■ ACTION ITEM ■
Retype the entries below exactly, and keep every picture out of your version.

※

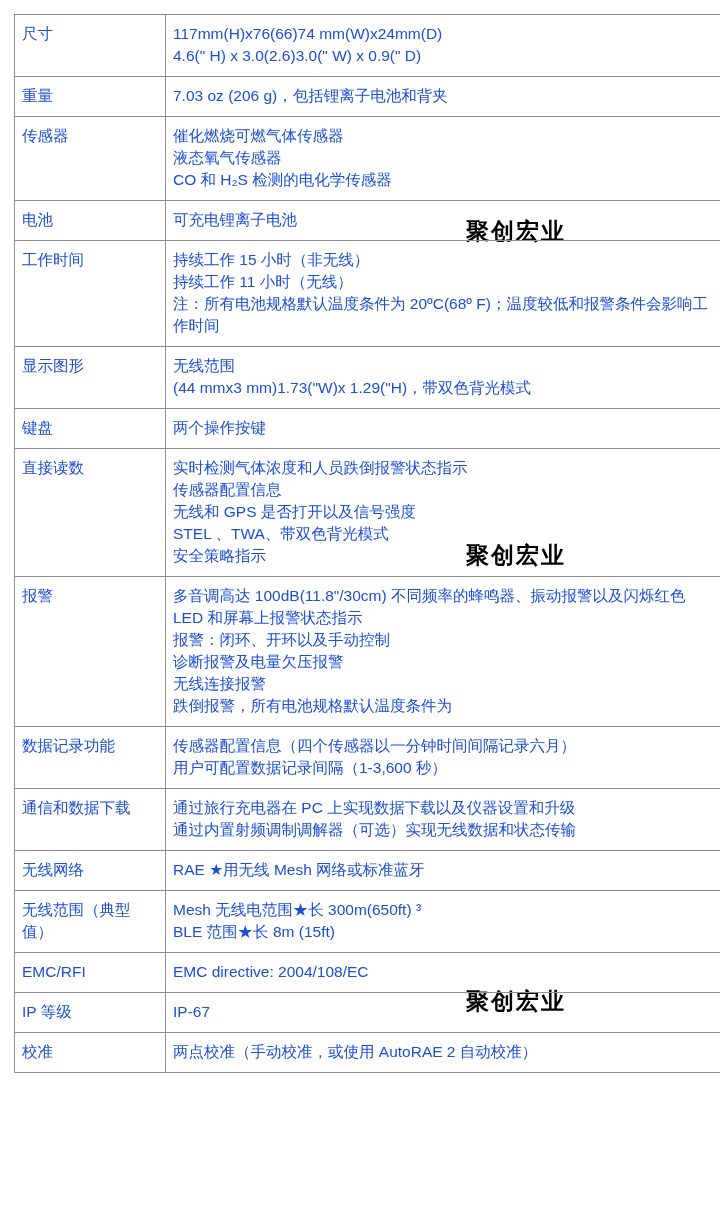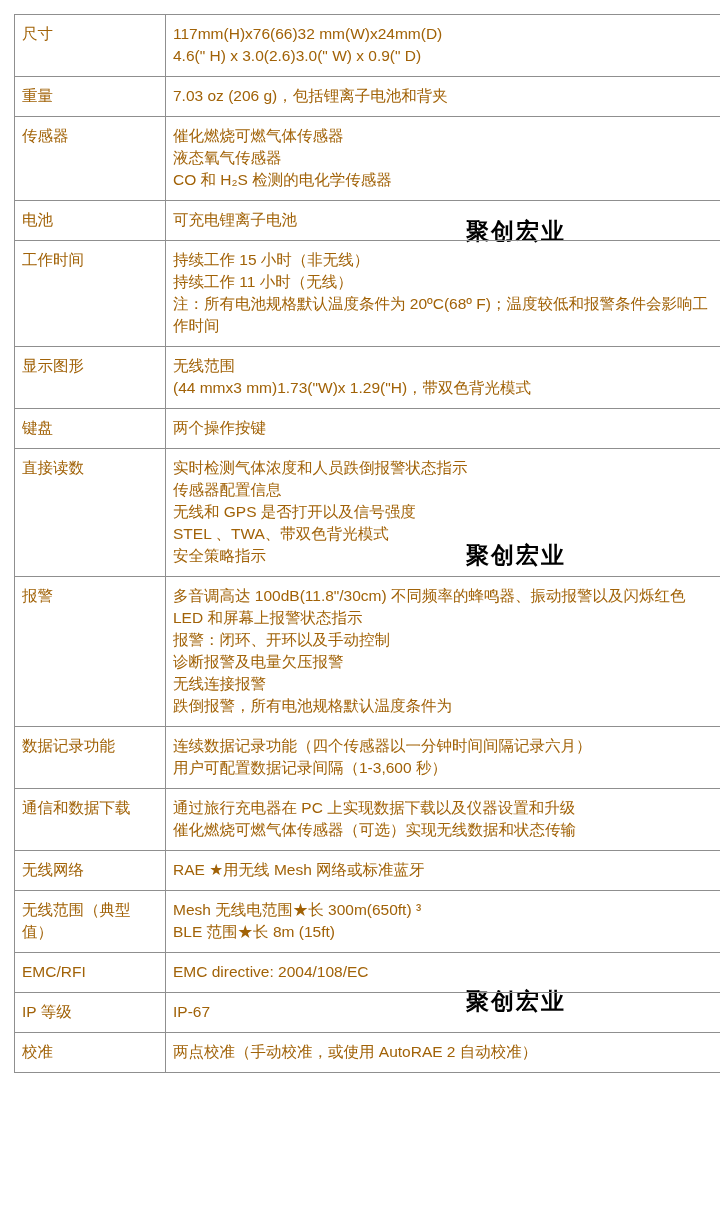--- a/index.html
+++ b/index.html
@@ -46,7 +46,7 @@
     padding: 8px 7px 9px 7px;
     font-size: 15.5px;
     line-height: 1.42;
-    color: #a16207;
+    color: #1d4ed8;
   }
   td.label {
     width: 136px;

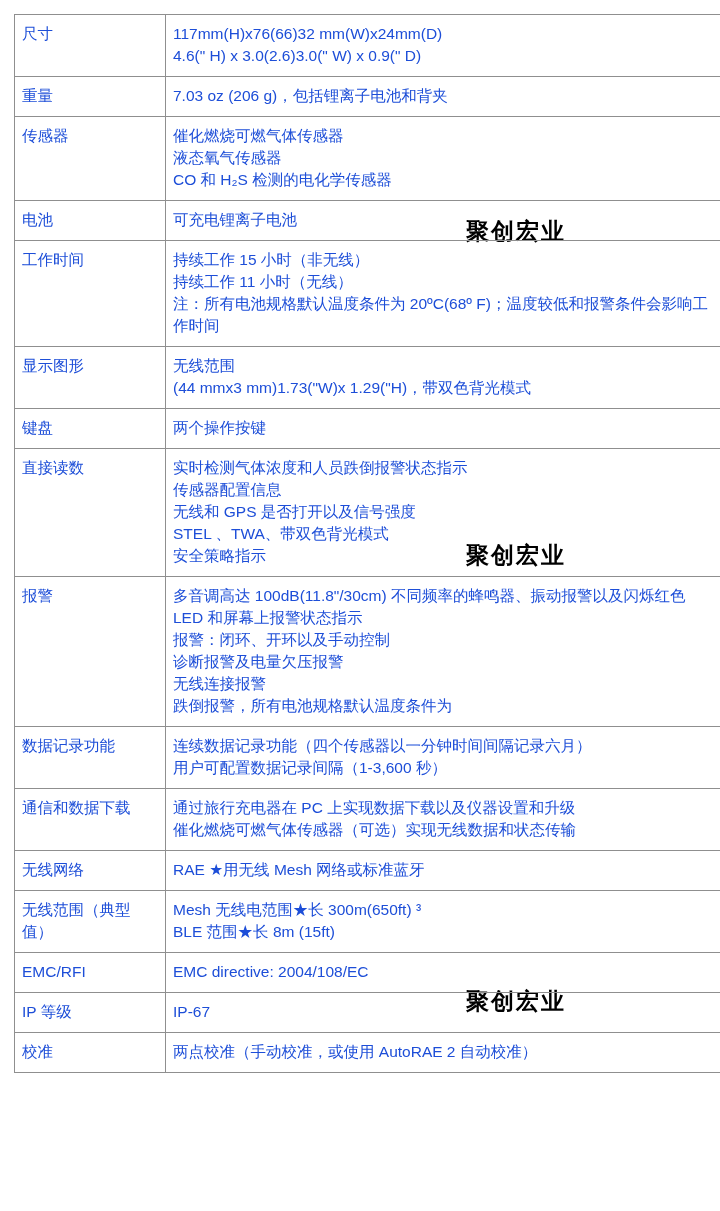--- a/index.html
+++ b/index.html
@@ -70,7 +70,7 @@
         <tr>
           <td class="label">尺寸</td>
           <td class="value">
-            <span class="line">117mm(H)x76(66)32 mm(W)x24mm(D)</span>
+            <span class="line">117mm(H)x76(66)74 mm(W)x24mm(D)</span>
             <span class="line">4.6(" H) x 3.0(2.6)3.0(" W) x 0.9(" D)</span>
           </td>
         </tr>

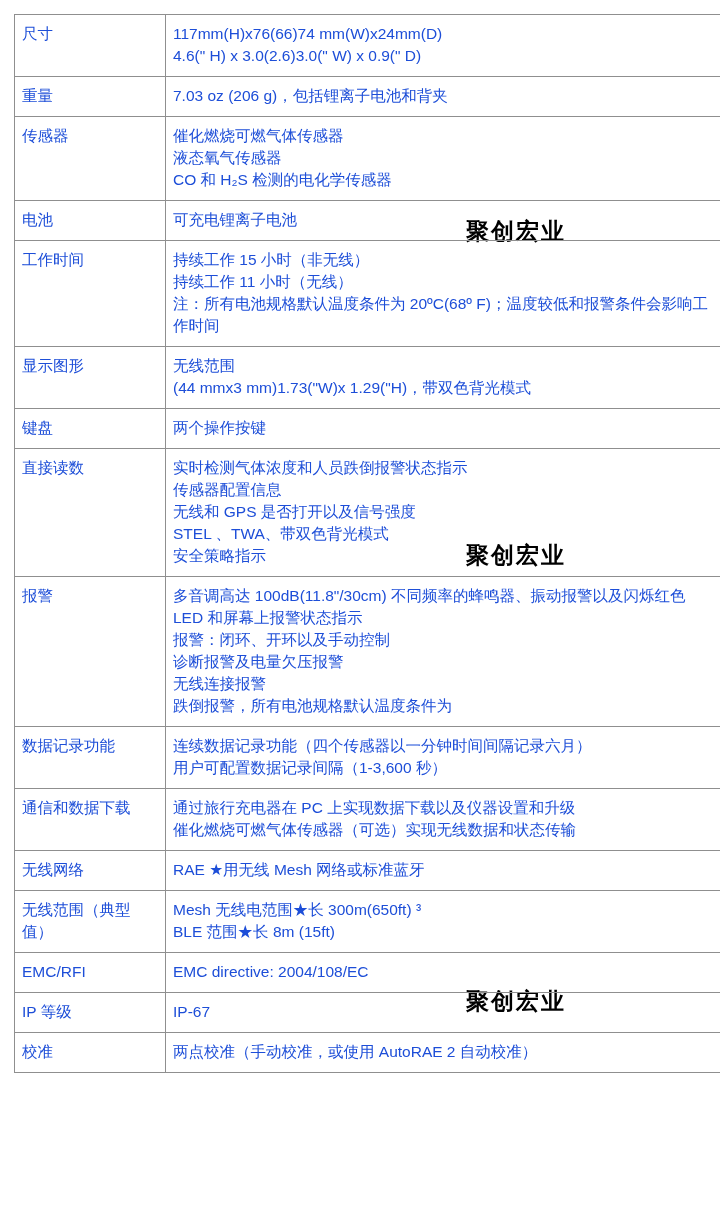--- a/index.html
+++ b/index.html
@@ -138,7 +138,7 @@
         <tr>
           <td class="label">数据记录功能</td>
           <td class="value">
-            <span class="line">连续数据记录功能（四个传感器以一分钟时间间隔记录六月）</span>
+            <span class="line">传感器配置信息（四个传感器以一分钟时间间隔记录六月）</span>
             <span class="line">用户可配置数据记录间隔（1-3,600 秒）</span>
           </td>
         </tr>

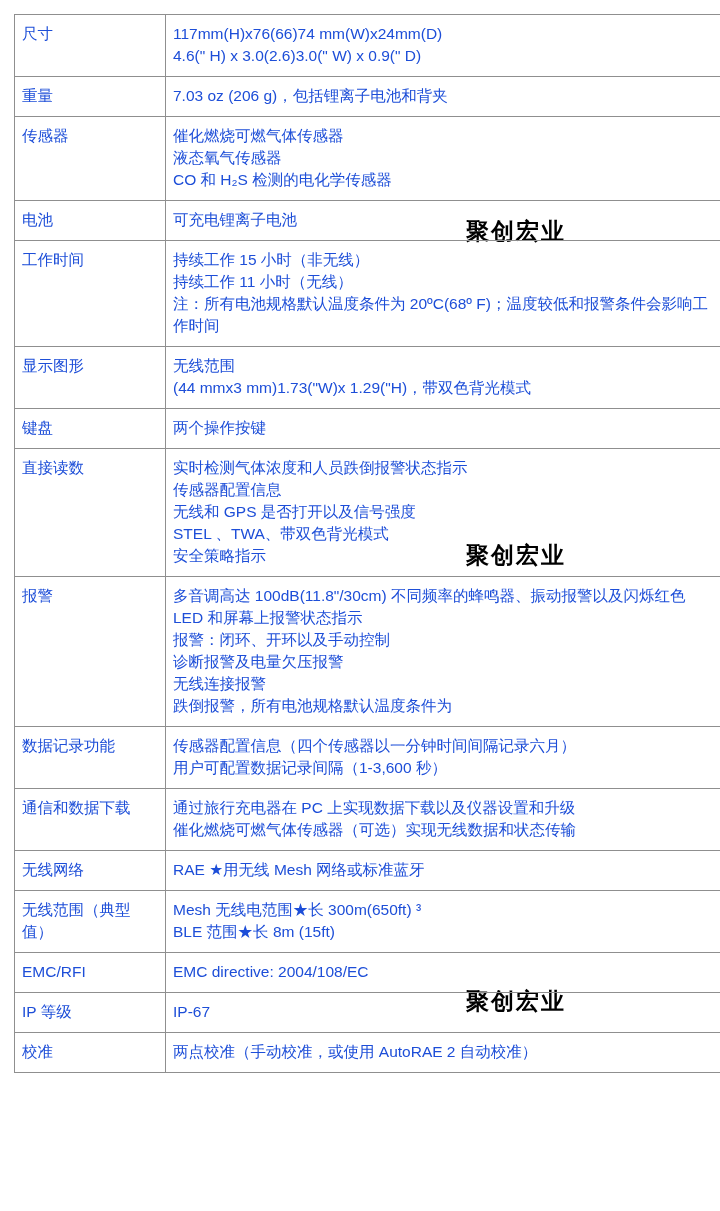--- a/index.html
+++ b/index.html
@@ -146,7 +146,7 @@
           <td class="label">通信和数据下载</td>
           <td class="value">
             <span class="line">通过旅行充电器在 PC 上实现数据下载以及仪器设置和升级</span>
-            <span class="line">催化燃烧可燃气体传感器（可选）实现无线数据和状态传输</span>
+            <span class="line">通过内置射频调制调解器（可选）实现无线数据和状态传输</span>
           </td>
         </tr>
         <tr>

※

■ EXPECTED OUTPUT ■
--- a/index.html
+++ b/index.html
@@ -46,7 +46,7 @@
     padding: 8px 7px 9px 7px;
     font-size: 15.5px;
     line-height: 1.42;
-    color: #a16207;
+    color: #1d4ed8;
   }
   td.label {
     width: 136px;

--- a/index.html
+++ b/index.html
@@ -70,7 +70,7 @@
         <tr>
           <td class="label">尺寸</td>
           <td class="value">
-            <span class="line">117mm(H)x76(66)32 mm(W)x24mm(D)</span>
+            <span class="line">117mm(H)x76(66)74 mm(W)x24mm(D)</span>
             <span class="line">4.6(" H) x 3.0(2.6)3.0(" W) x 0.9(" D)</span>
           </td>
         </tr>

--- a/index.html
+++ b/index.html
@@ -138,7 +138,7 @@
         <tr>
           <td class="label">数据记录功能</td>
           <td class="value">
-            <span class="line">连续数据记录功能（四个传感器以一分钟时间间隔记录六月）</span>
+            <span class="line">传感器配置信息（四个传感器以一分钟时间间隔记录六月）</span>
             <span class="line">用户可配置数据记录间隔（1-3,600 秒）</span>
           </td>
         </tr>

--- a/index.html
+++ b/index.html
@@ -146,7 +146,7 @@
           <td class="label">通信和数据下载</td>
           <td class="value">
             <span class="line">通过旅行充电器在 PC 上实现数据下载以及仪器设置和升级</span>
-            <span class="line">催化燃烧可燃气体传感器（可选）实现无线数据和状态传输</span>
+            <span class="line">通过内置射频调制调解器（可选）实现无线数据和状态传输</span>
           </td>
         </tr>
         <tr>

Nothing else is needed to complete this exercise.